**Instructions for the task**
The reply is to contain the full listing, repeated exactly, with pictures left out.

**Provided data**
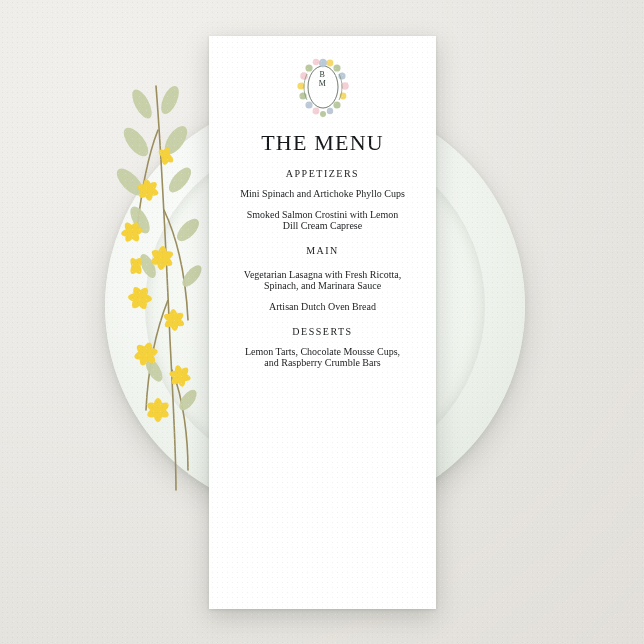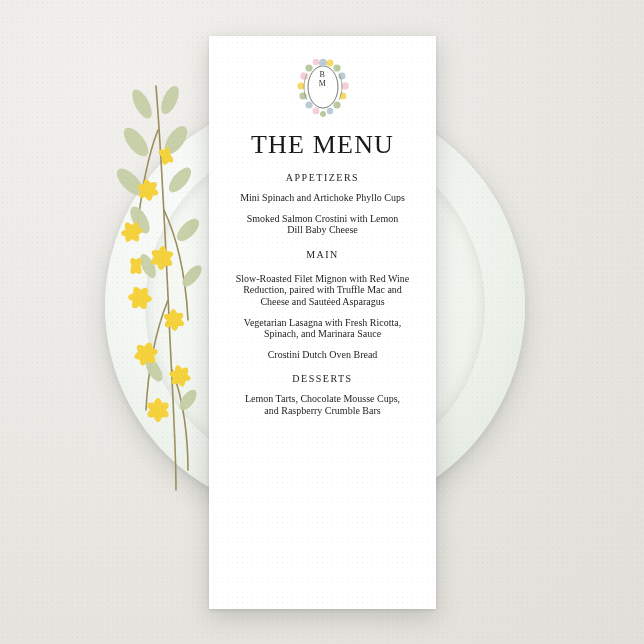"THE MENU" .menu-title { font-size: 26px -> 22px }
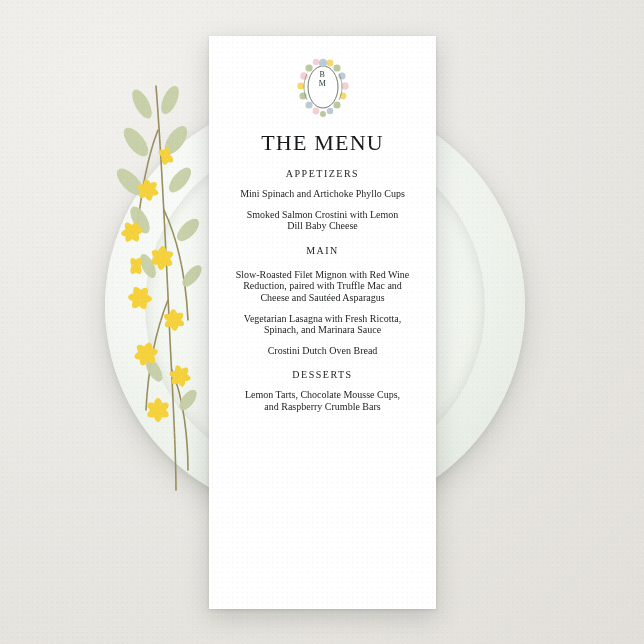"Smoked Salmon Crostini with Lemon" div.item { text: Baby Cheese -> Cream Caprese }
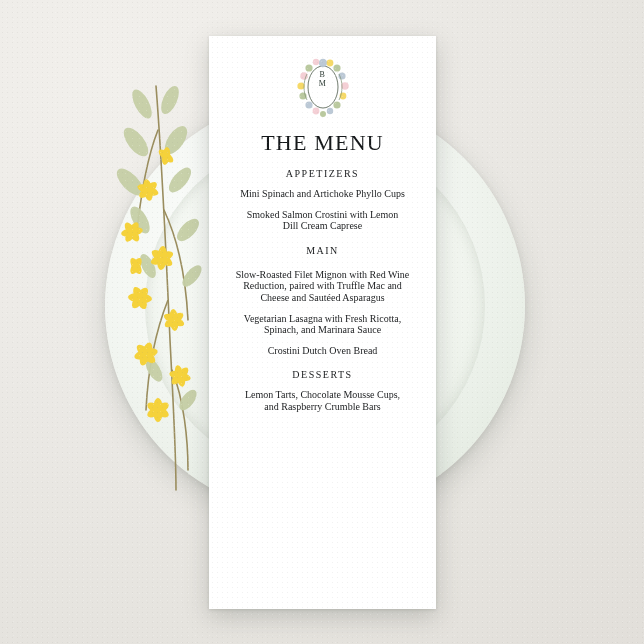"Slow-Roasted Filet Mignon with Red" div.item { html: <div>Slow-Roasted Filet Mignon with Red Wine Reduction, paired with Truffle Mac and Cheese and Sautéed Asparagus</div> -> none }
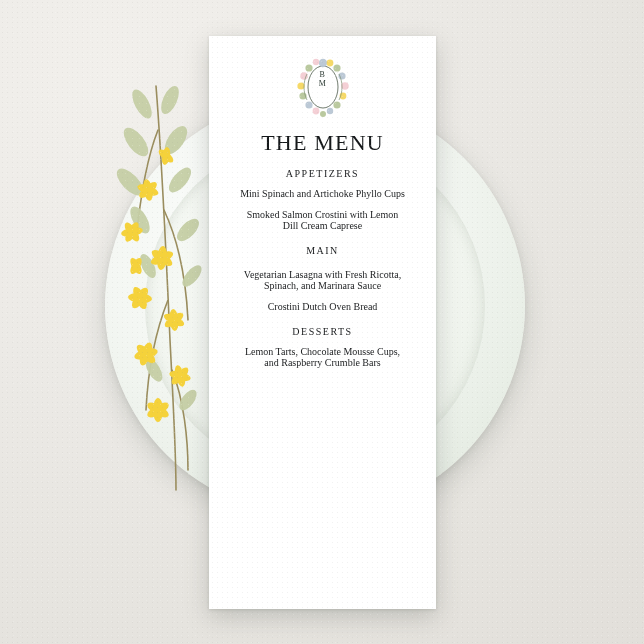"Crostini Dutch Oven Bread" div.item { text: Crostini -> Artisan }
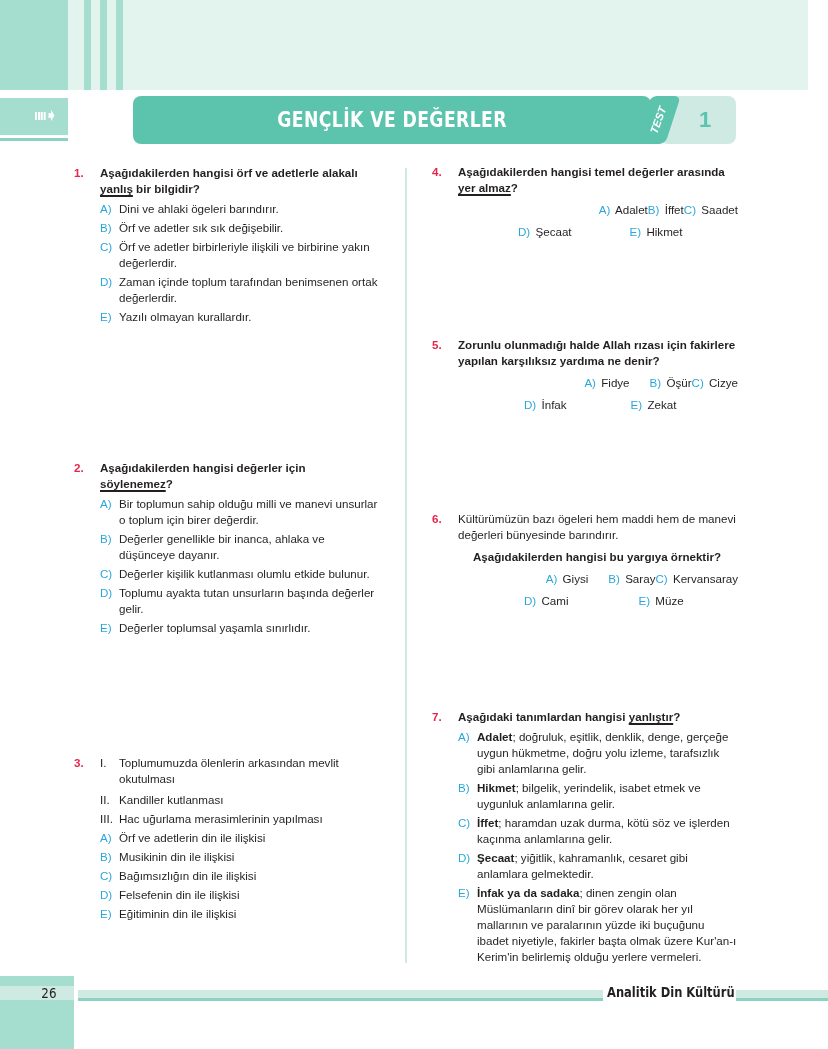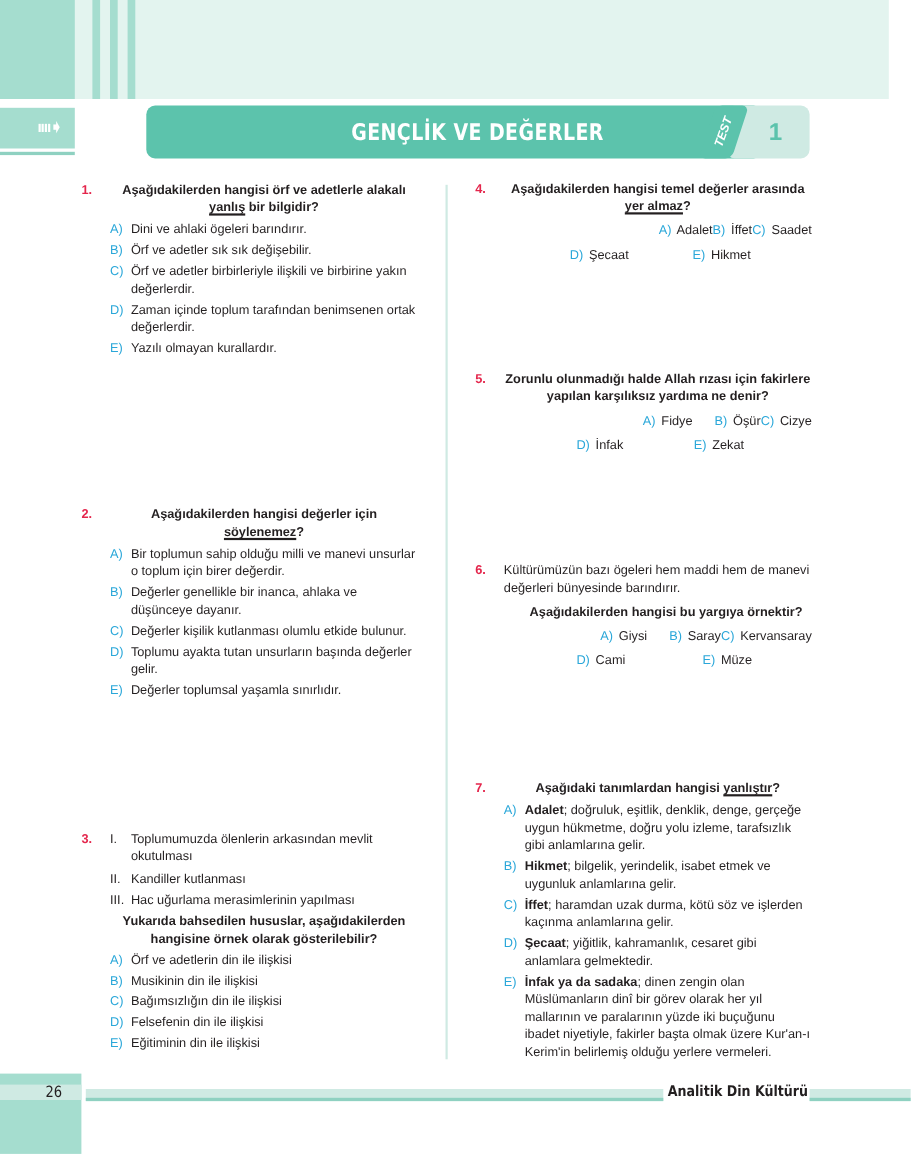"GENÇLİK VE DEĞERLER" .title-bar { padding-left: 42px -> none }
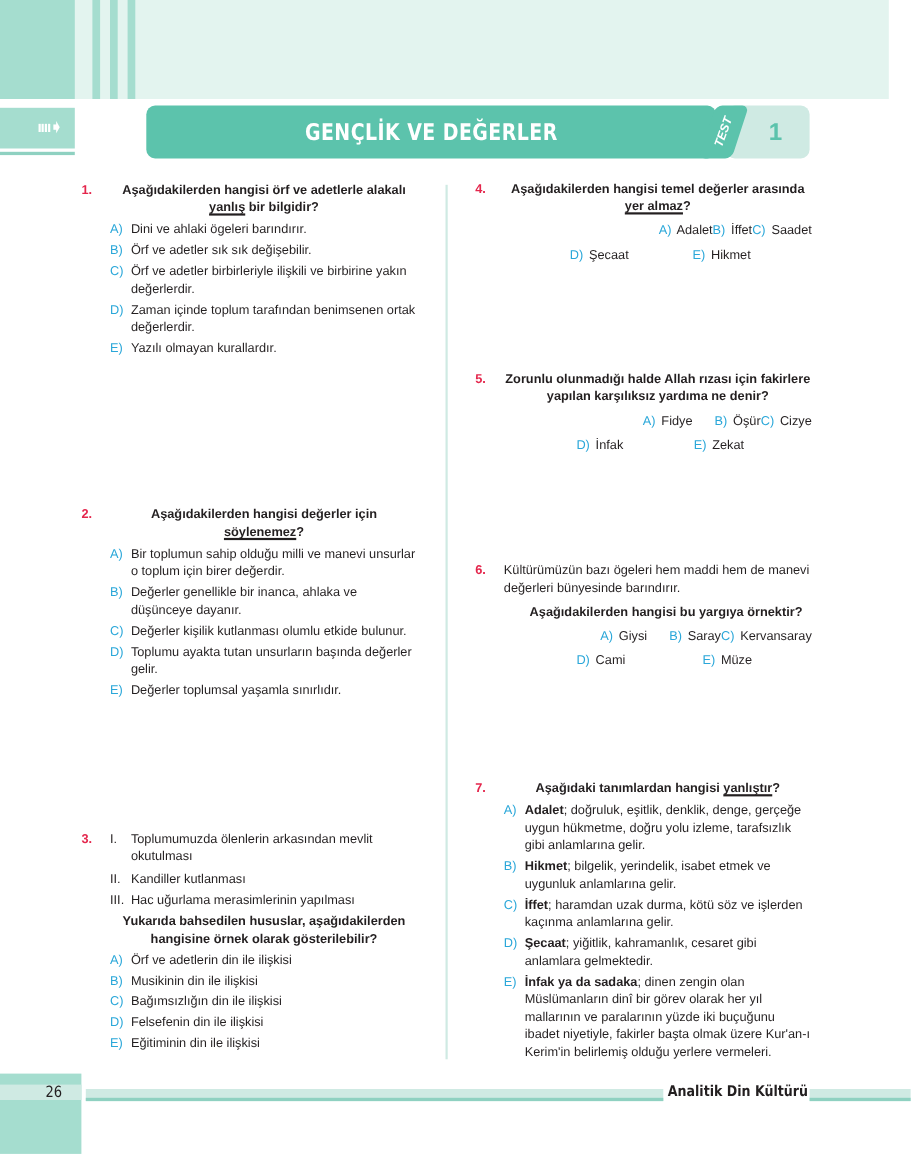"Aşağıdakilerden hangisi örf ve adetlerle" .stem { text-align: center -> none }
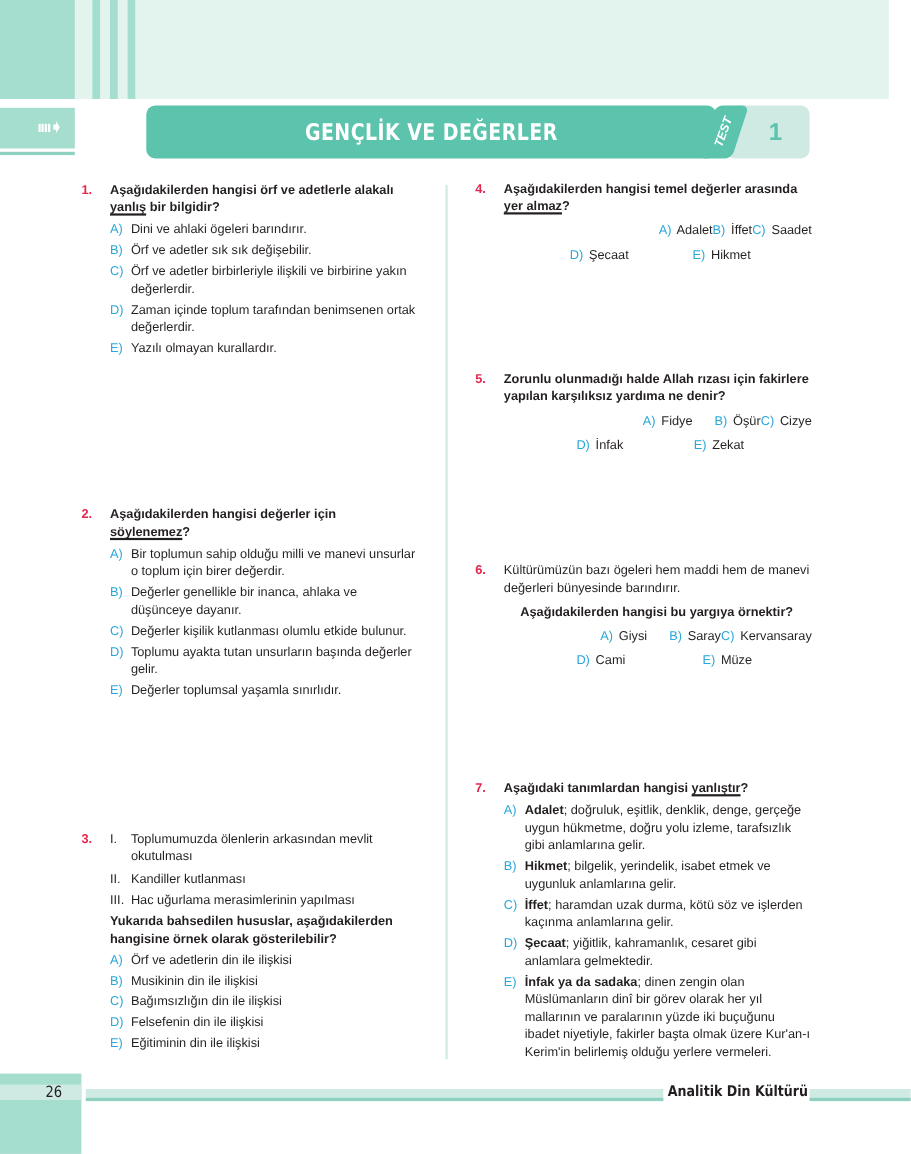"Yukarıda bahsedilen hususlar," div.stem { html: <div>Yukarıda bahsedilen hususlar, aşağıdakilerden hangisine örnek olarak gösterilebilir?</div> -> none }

**Answer box**
"THE MENU" .menu-title { font-size: 26px -> 22px }
"Smoked Salmon Crostini with Lemon" div.item { text: Baby Cheese -> Cream Caprese }
"Slow-Roasted Filet Mignon with Red" div.item { html: <div>Slow-Roasted Filet Mignon with Red Wine Reduction, paired with Truffle Mac and Cheese and Sautéed Asparagus</div> -> none }
"Crostini Dutch Oven Bread" div.item { text: Crostini -> Artisan }
"GENÇLİK VE DEĞERLER" .title-bar { padding-left: 42px -> none }
"Aşağıdakilerden hangisi örf ve adetlerle" .stem { text-align: center -> none }
"Yukarıda bahsedilen hususlar," div.stem { html: <div>Yukarıda bahsedilen hususlar, aşağıdakilerden hangisine örnek olarak gösterilebilir?</div> -> none }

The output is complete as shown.